Patchwork ext4: avoid exposure of stale data in ext4_punch_hole() -v2

login
register
mail settings
Submitter Maxim Patlasov
Date Sept. 27, 2013, 3:54 p.m.
Message ID <20130927155329.3272.64086.stgit@dhcp-10-30-17-2.sw.ru>
Download mbox | patch
Permalink /patch/278632/
State Awaiting Upstream
Headers show

Comments

Maxim Patlasov - Sept. 27, 2013, 3:54 p.m.
While handling punch-hole fallocate, it's useless to truncate page cache
before removing the range from extent tree (or block map in indirect case)
because page cache can be re-populated (by read-ahead or read(2) or mmap-ed
read) immediately after truncating page cache, but before updating extent
tree (or block map).

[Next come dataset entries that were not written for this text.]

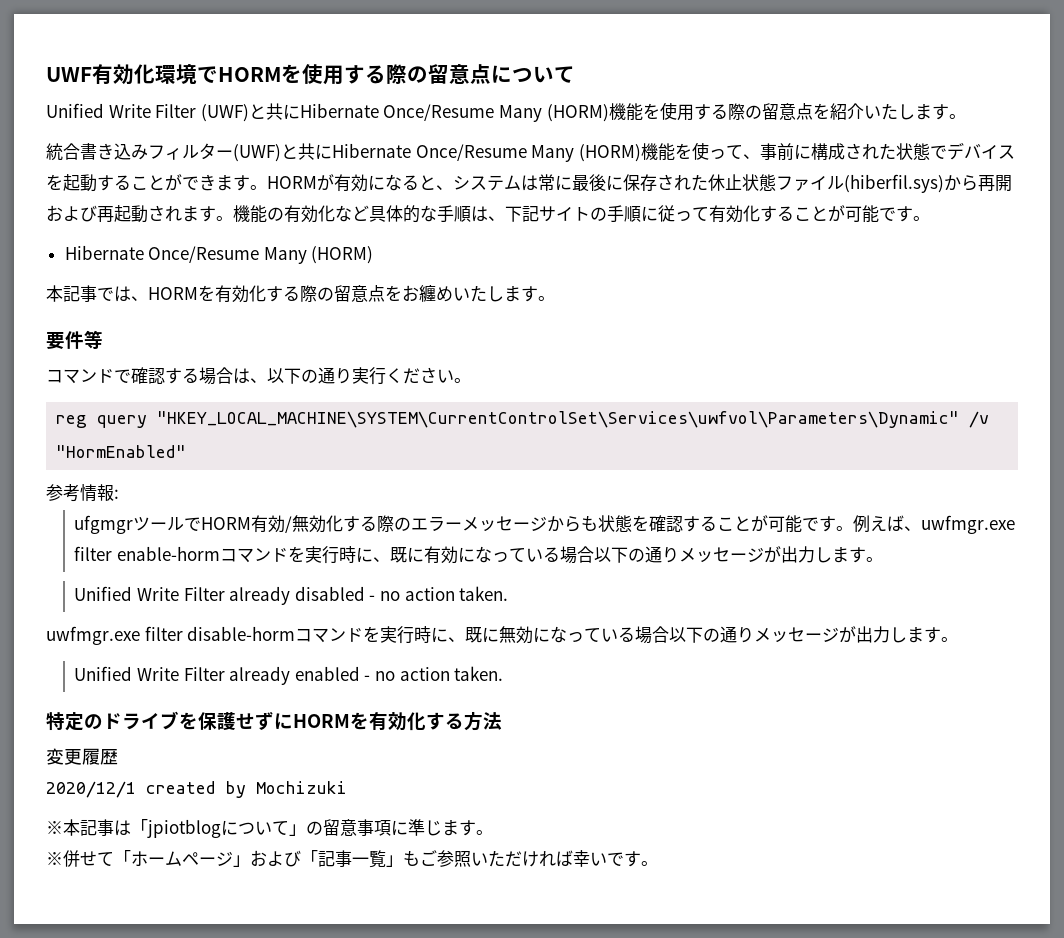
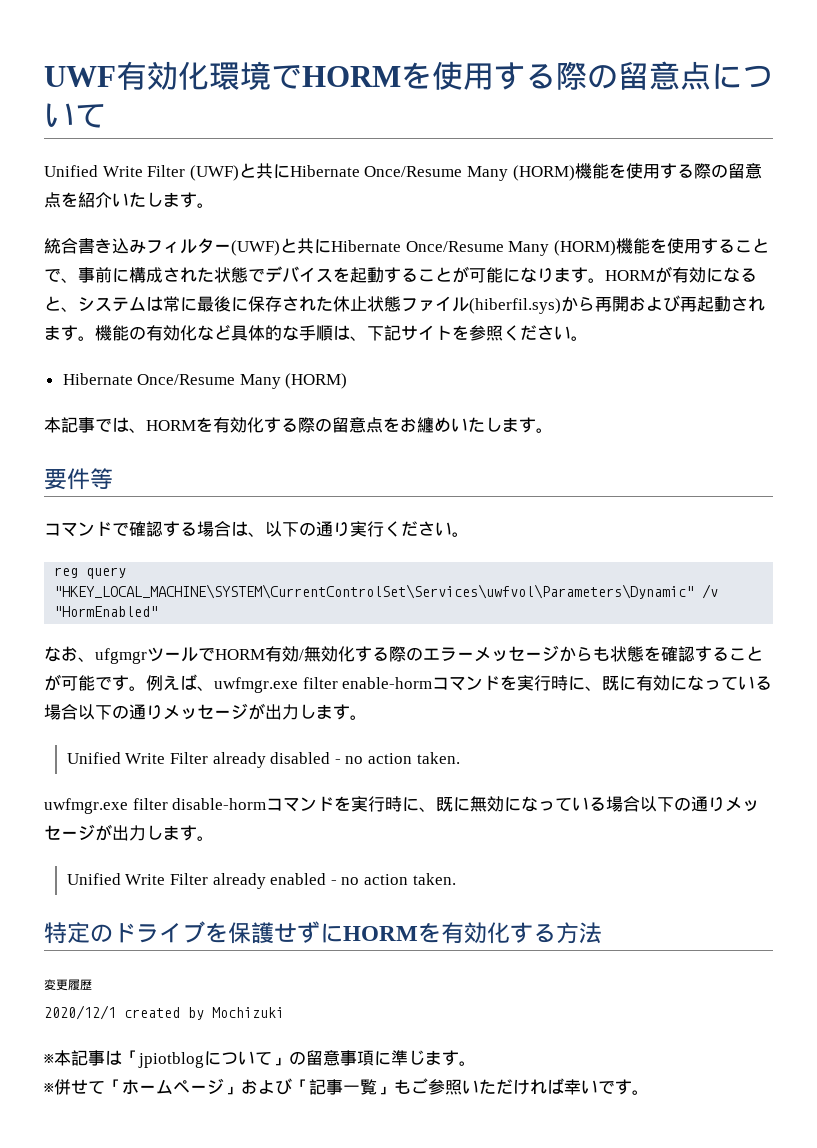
[708,145,743,159] って -> [683,238,769,254] [44,268,61,282] 用することで
[182,174,216,191] でき -> [469,267,554,283] 可能になり
[590,205,913,223] の手順に従って有効化することが可能です -> [452,325,571,341] を参照ください
[46,484,119,502] 参考情報: // -> [44,646,95,662] なお、

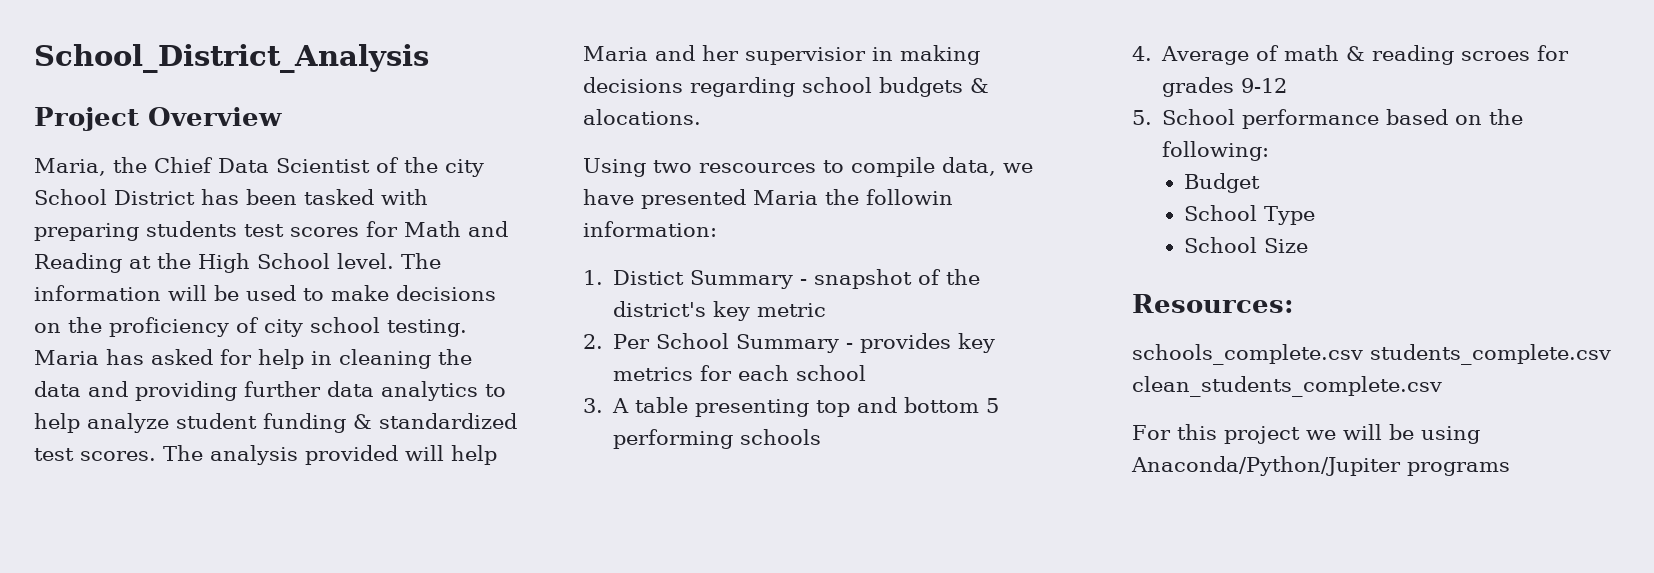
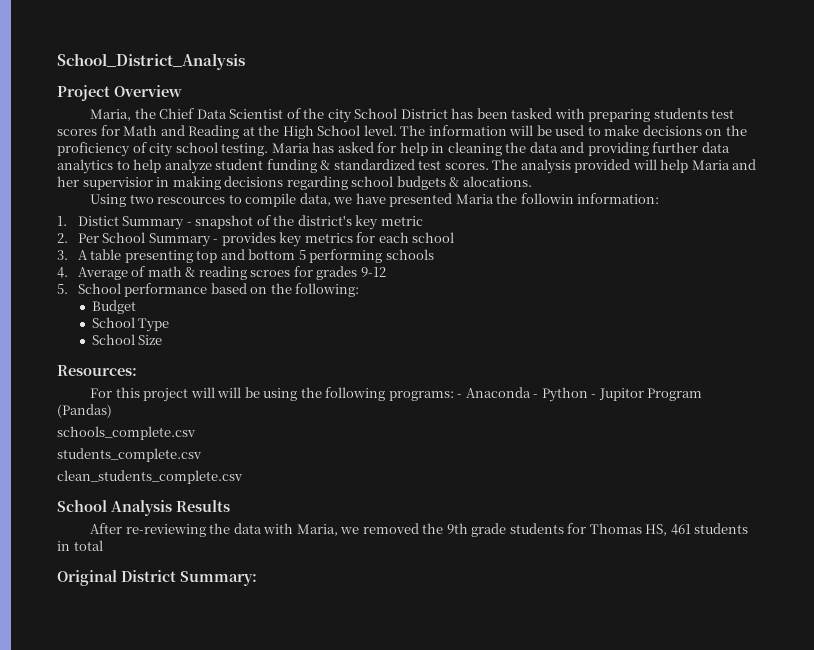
[1132,344,1611,365] [1132,376,1442,397] // schools_complete.csv students_complete.csv clean_students_complete.csv -> (137, 370) none
[1305,430,1336,440] we -> [190,387,215,398] will
[1131,456,1510,476] Anaconda/Python/Jupiter programs -> [300,387,703,402] [57,404,112,418] [57,426,196,440] [57,448,202,462] [57,470,243,484] [57,500,230,516] [90,523,749,537] [57,540,103,551] [57,570,257,586] the following programs: - Anaconda - Python - Jupitor Program (Pandas) // schools_complete.csv // students_complete.csv // clean_students_complete.csv // School Analysis Results // After re-reviewing the data with Maria, we removed the 9th grade students for Thomas HS, 461 students in total // Original District Summary:

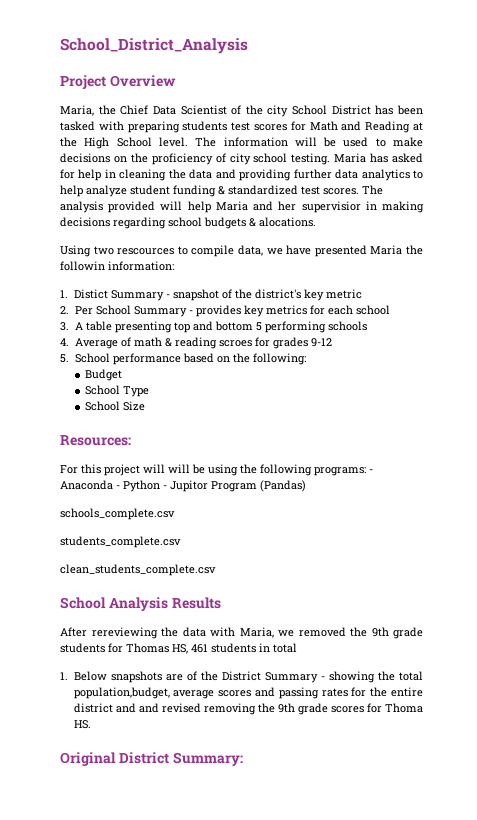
[125,524,206,537] re-reviewing -> [91,627,158,639] rereviewing
(103, 545) none -> [60,671,424,683] [73,687,423,699] [73,703,424,715] [73,720,91,729] // 1. Below snapshots are of the District Summary - showing the total population,budget, average scores and passing rates for the entire district and and revised removing the 9th grade scores for Thoma HS.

In that case the user will see stale data even after
fallocate is completed.

Changed in v2 (Thanks to Jan Kara):
 - Until the problem of data corruption resulting from pages backed by
   already freed blocks is fully resolved, the simple thing we can do now
   is to add another truncation of pagecache after punch hole is done.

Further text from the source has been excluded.